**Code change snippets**
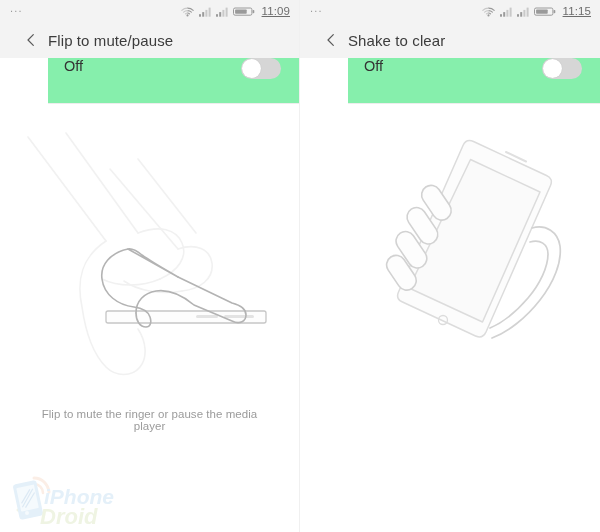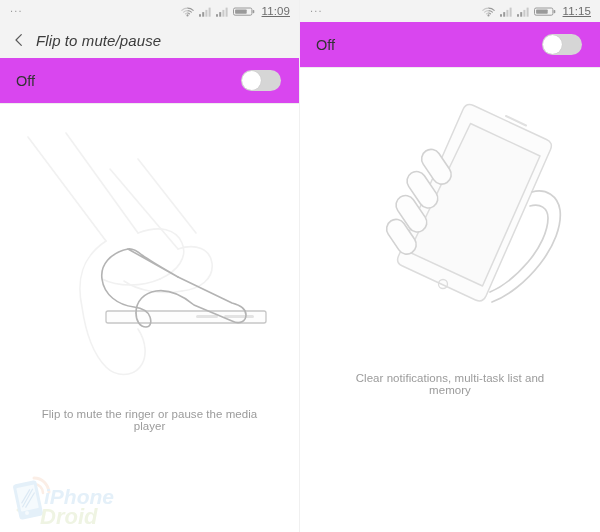"Flip to mute/pause" .appbar { font-style: italic -> none; padding-left: 12px -> 24px }
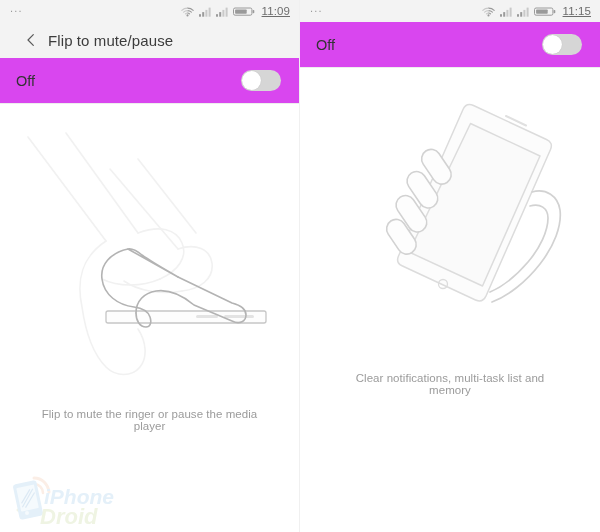"Shake to clear" div.appbar { html: none -> <div> <span> <svg> <path></path> </svg> </span> <span>Shake to clear</span> </div> }
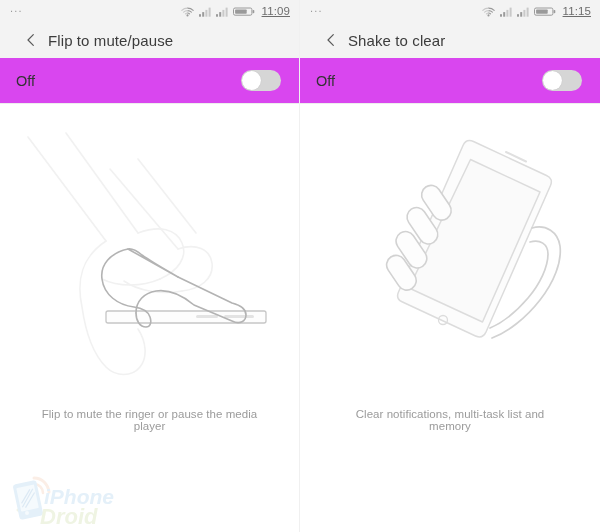"Off" .toggle-row { align-items: center -> none; background: #d946ef -> #86efac; margin-left: none -> 48px }
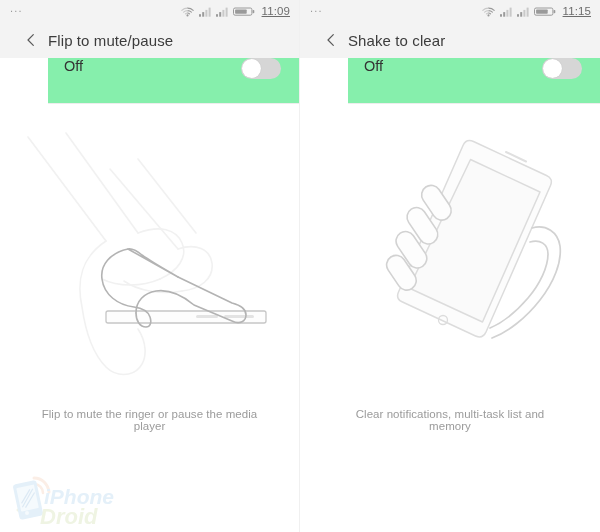"Clear notifications, multi-task list and" div.caption { html: <div>Clear notifications, multi-task list and memory</div> -> none }
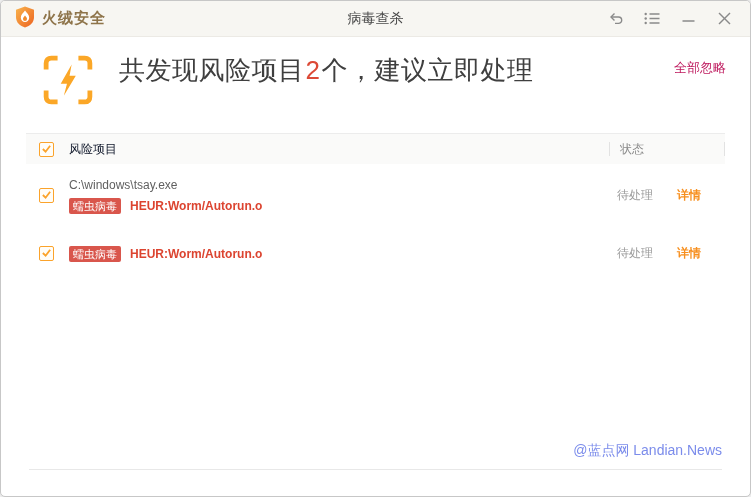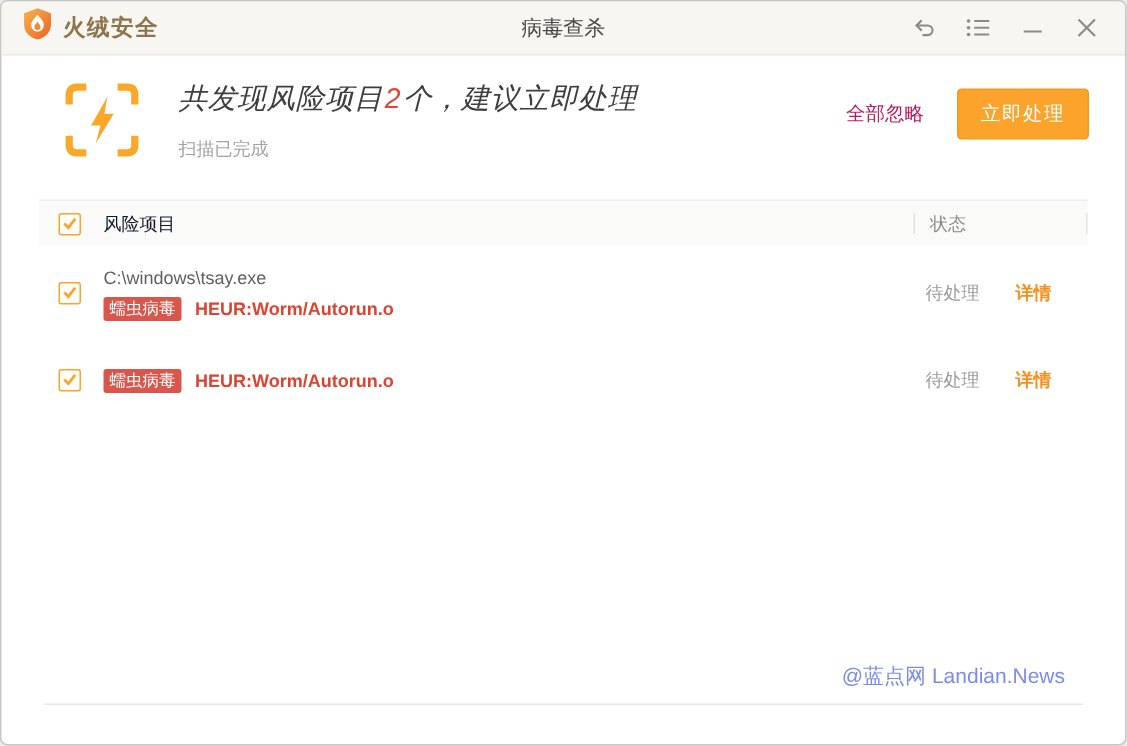"共发现风险项目2个，建议立即处理" .summary-title { font-size: 19px -> 26px; font-style: italic -> none }
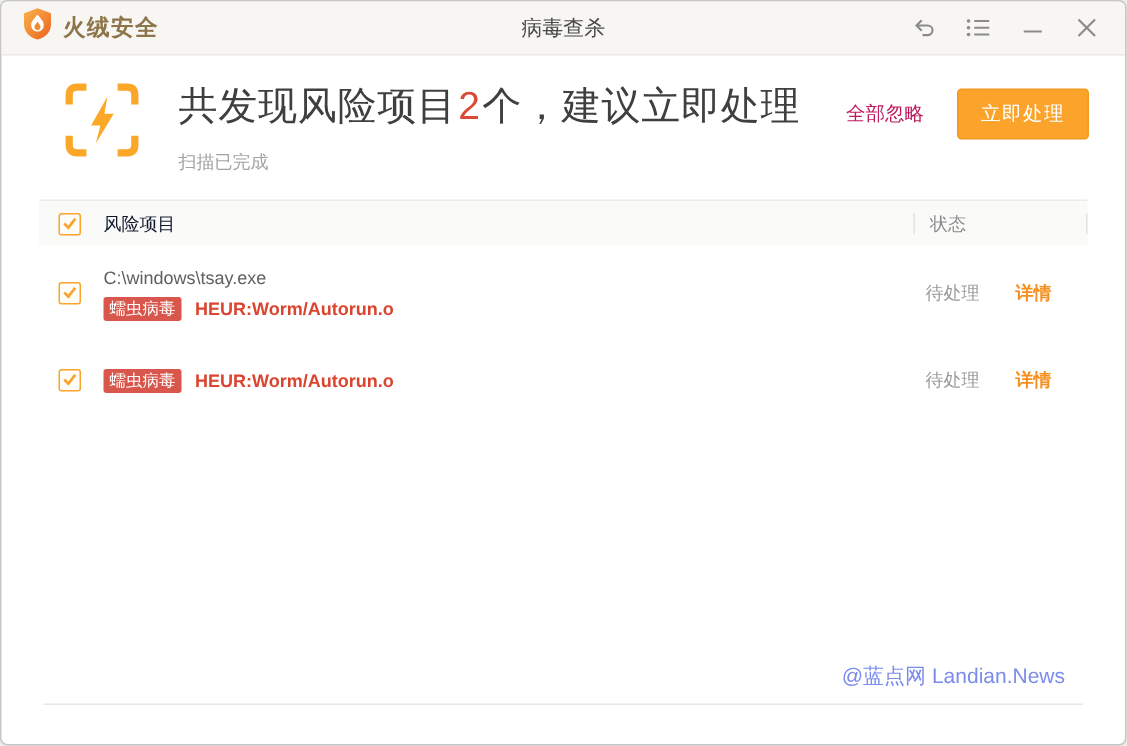"立即处理" button.btn-handle { html: <button>立即处理</button> -> none }
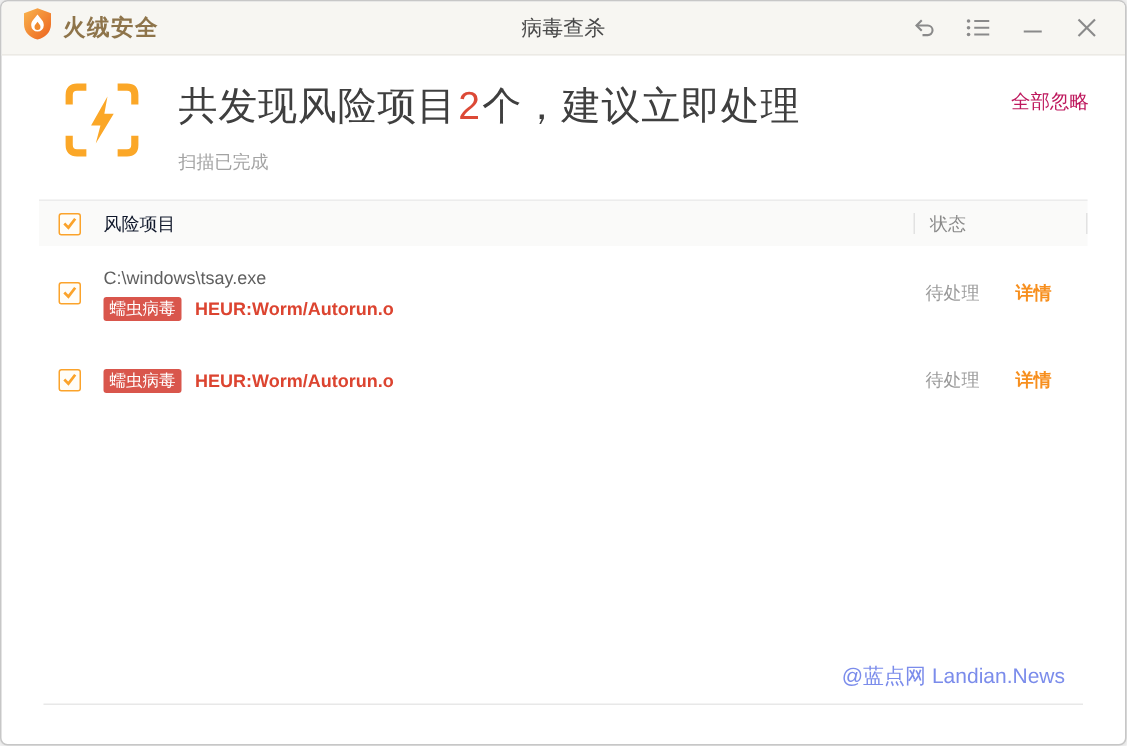"扫描已完成" div.summary-sub { html: <div>扫描已完成</div> -> none }
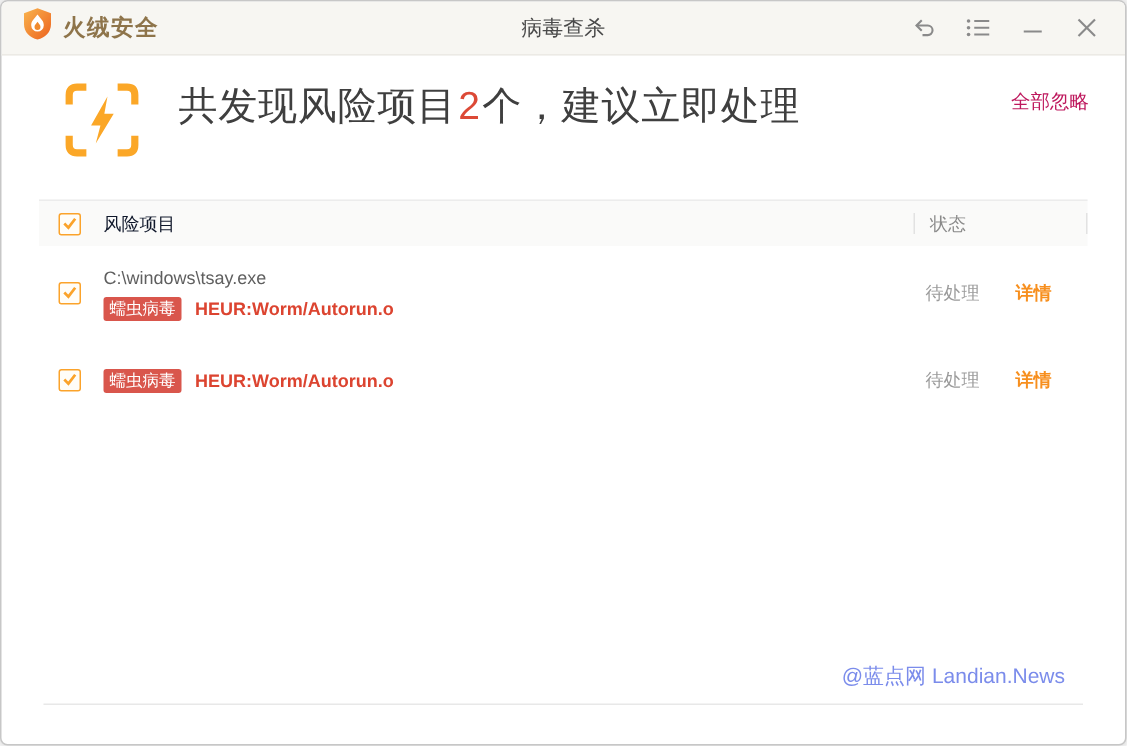"@蓝点网 Landian.News" .watermark { right: 40px -> 28px }
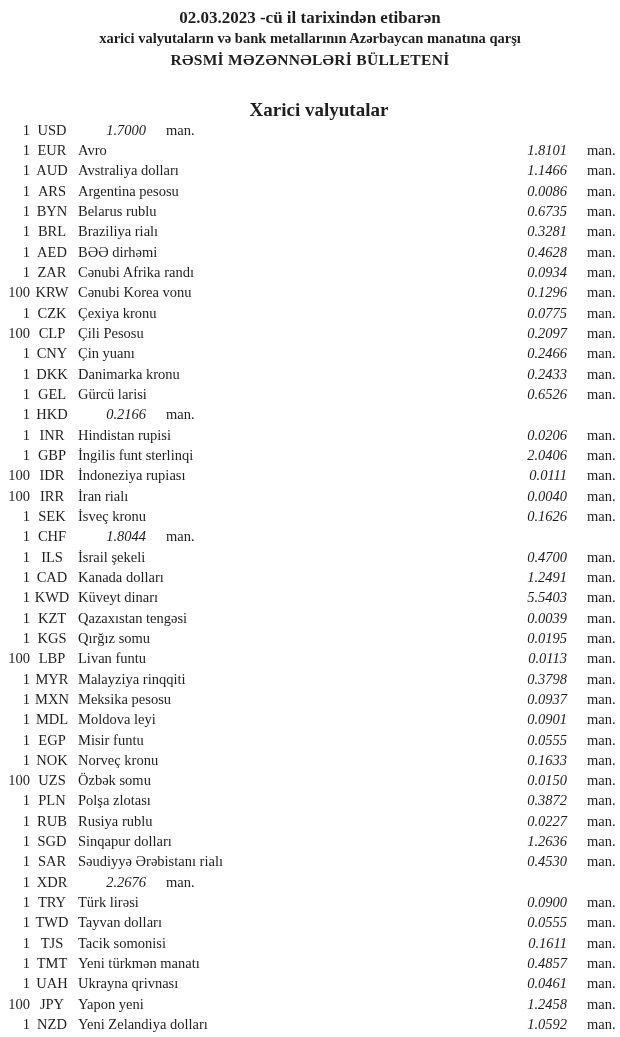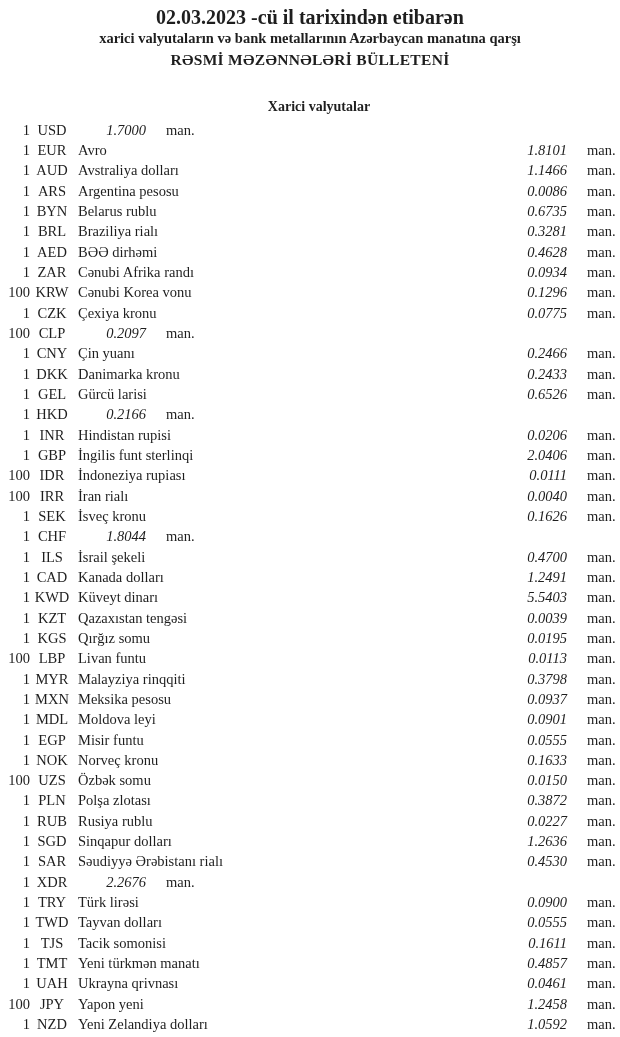"02.03.2023 -cü il tarixindən etibarən" .hline1 { font-size: 20px -> 17px }
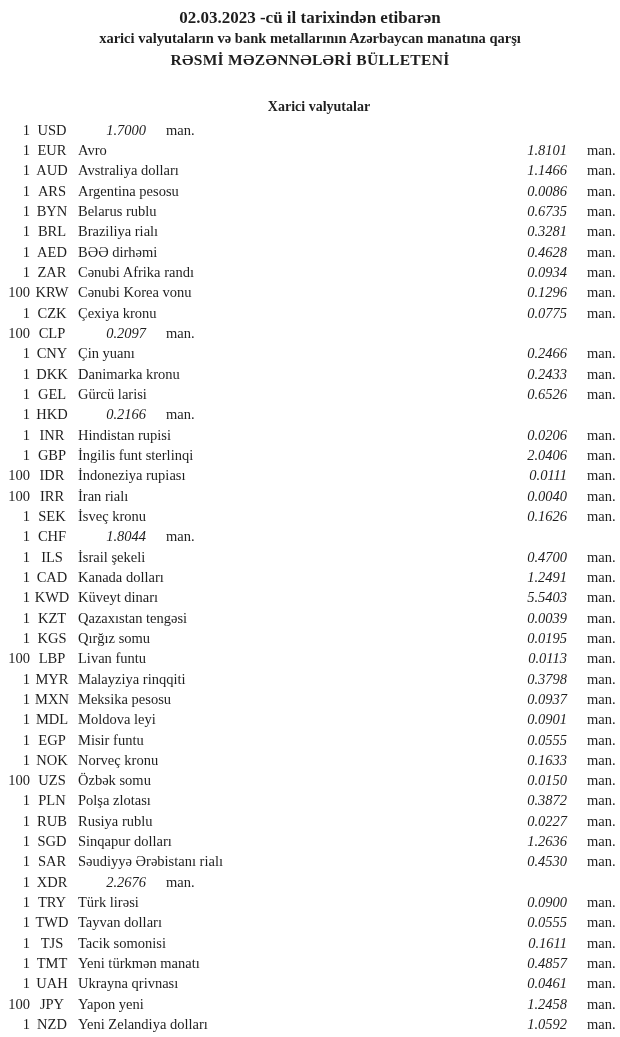"Xarici valyutalar" .section-title { font-size: 14px -> 19px }
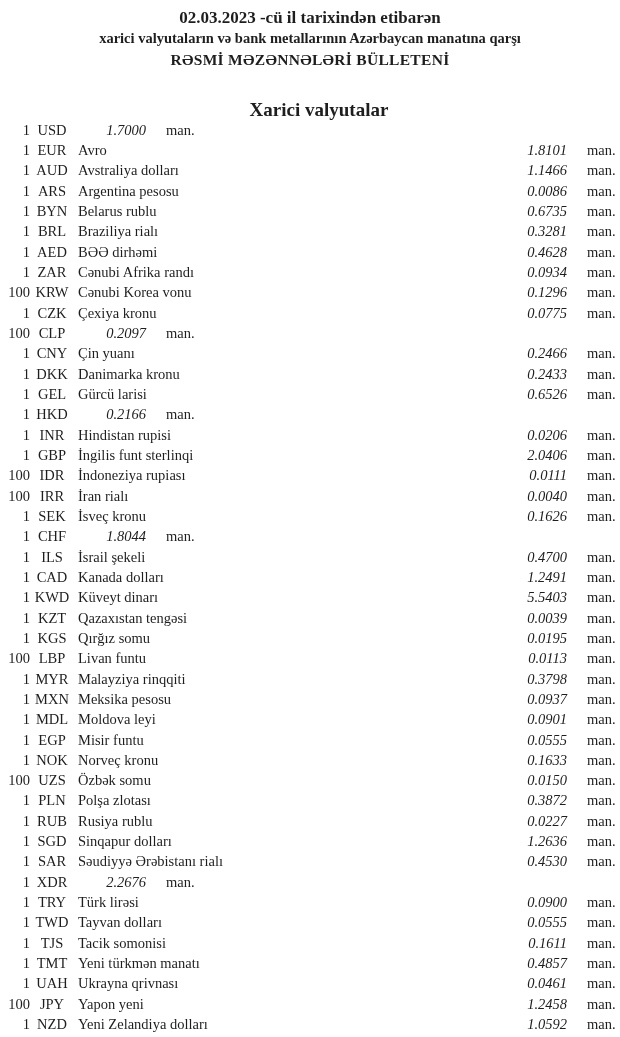"Çili Pesosu" span.name { html: none -> <span>Çili Pesosu</span> }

**Work item**
Give again, exactly as written, the lines from the one with "font-size: 14px ->" through the last line of the entries above, but skip the pictures.

**Expected output**
"Xarici valyutalar" .section-title { font-size: 14px -> 19px }
"Çili Pesosu" span.name { html: none -> <span>Çili Pesosu</span> }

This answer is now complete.